Namun, nampaknya Om Iqbal dan teamnya berhasil menyembunyikan
sisa serum dari tangan gerombolan Muti.
Aku
mulai dapat menghirup nafas panjang walaupun masih sedikit kurasakan sakit, namun
tidak separah tadi. Kudengar nafas perempuan yang bersandar disebelahku ini
juga mulai normal.
"Toyib."
kata Tika lemah. Tangan perempuan itu tiba-tiba menggamit tanganku.
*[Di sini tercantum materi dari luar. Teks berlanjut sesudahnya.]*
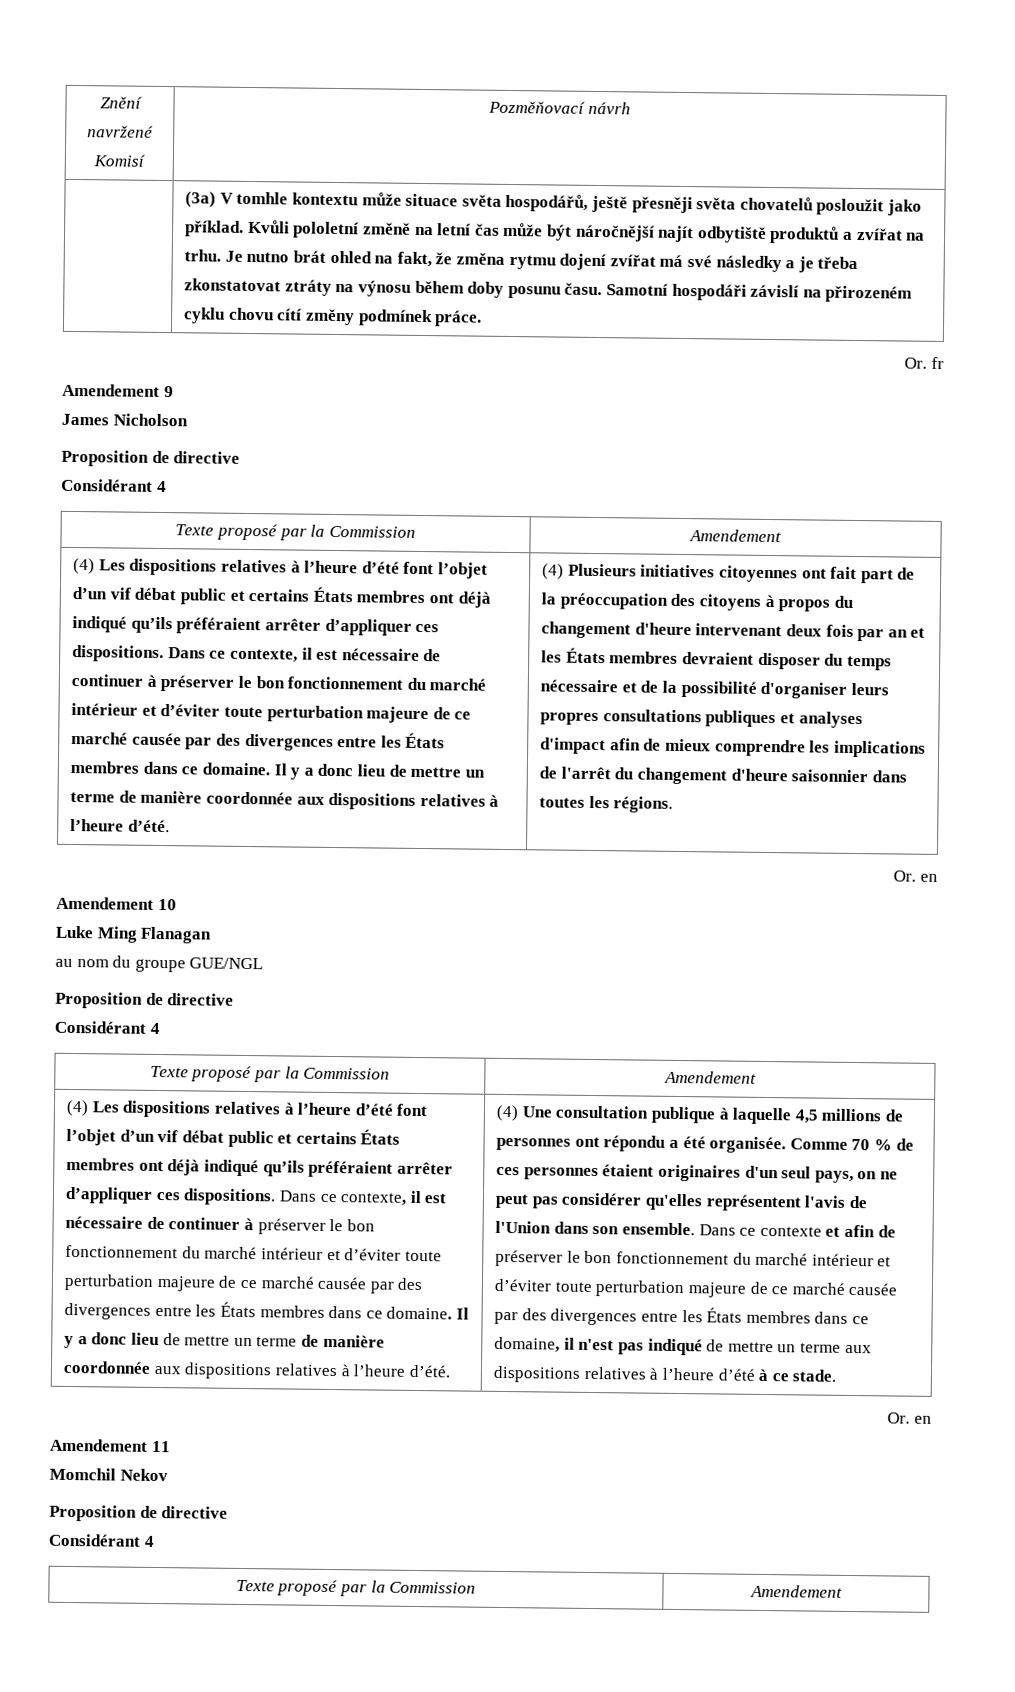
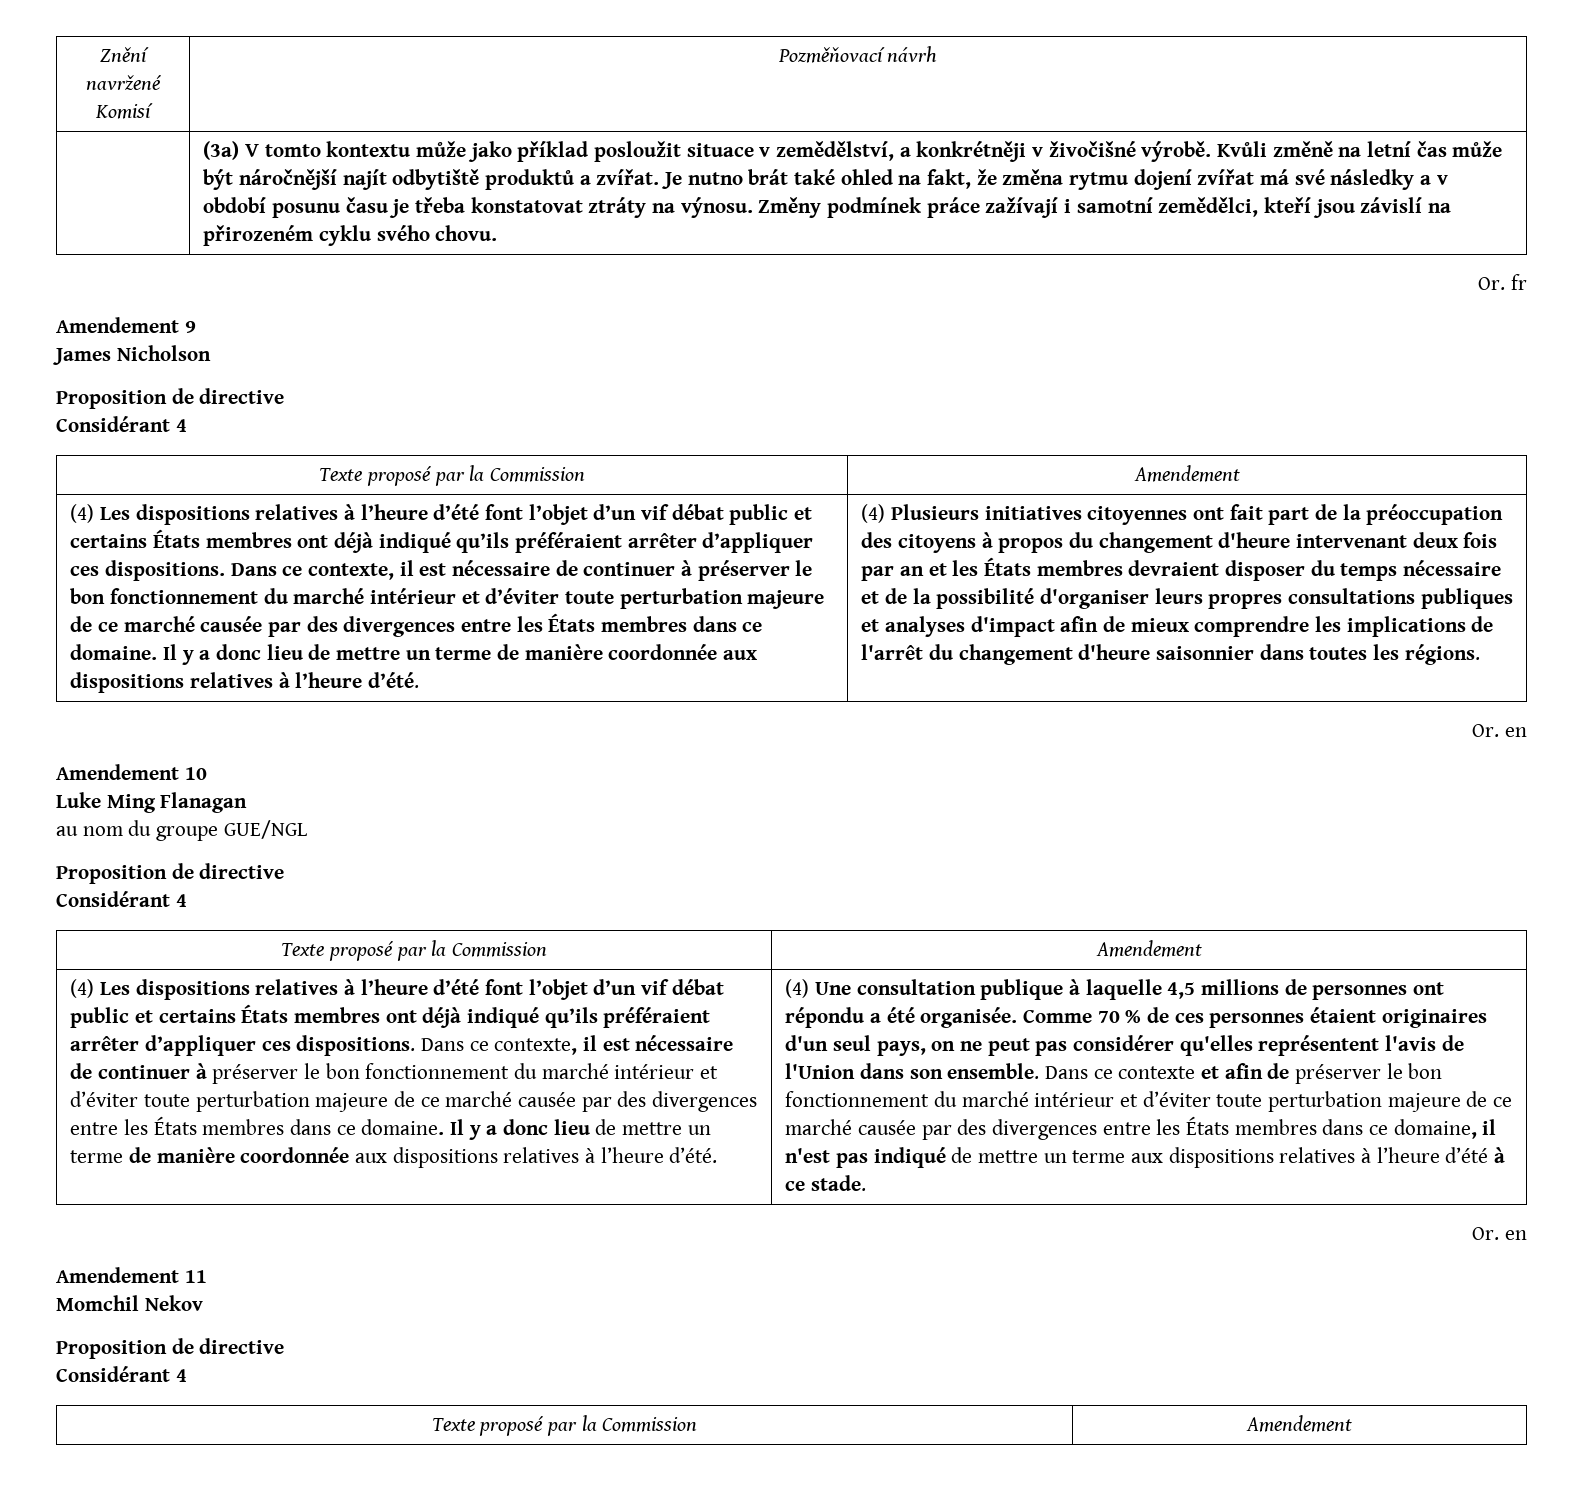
- (3a) V tomhle kontextu může situace světa hospodářů, ještě přesněji světa chovatelů posloužit jako příklad. Kvůli pololetní změně na letní čas může být náročnější najít odbytiště produktů a zvířat na trhu.
+ (3a) V tomto kontextu může jako příklad posloužit situace v zemědělství, a konkrétněji v živočišné výrobě. Kvůli změně na letní čas může být náročnější najít odbytiště produktů a zvířat.
- Je nutno brát ohled na fakt, že změna rytmu dojení zvířat má své následky a je třeba zkonstatovat ztráty na výnosu během doby posunu času. Samotní hospodáři závislí na přirozeném cyklu chovu cítí změny podmínek práce.
+ Je nutno brát také ohled na fakt, že změna rytmu dojení zvířat má své následky a v období posunu času je třeba konstatovat ztráty na výnosu. Změny podmínek práce zažívají i samotní zemědělci, kteří jsou závislí na přirozeném cyklu svého chovu.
Aku menengok ke perempuan itu. Mata kami beradu
pandang. Melihat tatapan mata Tika tiba-tiba dadaku merasa bergejolak. Darahku
mendesir.
Kusadari, mata Tika
yang tajam itu begitu indah dan begitu bening. Entah kenapa aku merasa wanita
ini menarik hatiku. Kurasakan suatu dorongan dalam dadaku, kudekatkan wajahku
dan kukecup bibirnya.
Diluar
dugaanku, Tika membalas kecupanku. Aku melepaskan bibirku dari bibirnya. Kening kami
beradu, sehingga aku dapat merasakan bunyi desah nafasnya dekat
sekali.
"Telpon
aku, kalau kita berhasil selamat." Tika berbisik.
"Kita
kencan nanti." kataku tersenyum kecil. Tika tertawa kecil sambil mengelus pipiku
dengan kedua tangannya.
Entah
apa yang membuatku tiba-tiba jatuh cinta kepada
perempuan ini di saat seperti ini. Tapi memang aku tidak memiliki pacar setelah
putus setahun lalu. Kemungkinan saja, ini adalah saat terakhir
dalam hidup kami, sehingga Aku dan Tika membiarkan semuanya mengalir begitu saja
mengenai perasaan kami masing-masing. Kami kembali berpagutan bibir.
Kucium
keningnya, ketika kulepaskan pelukanku darinya. Kusadari saat ini tidak bisa terlalu jauh kami terlena
dengan romantisme, karena saat ini kami berada dalam bahaya besar.
"Kita
harus lari dari desa ini." kataku.
Tika
mengangguk setuju. Kami pun bangkit dari tempat kami duduk. Kami merasa stamina
kami sudah pulih.
Langganan:
Postingan (Atom)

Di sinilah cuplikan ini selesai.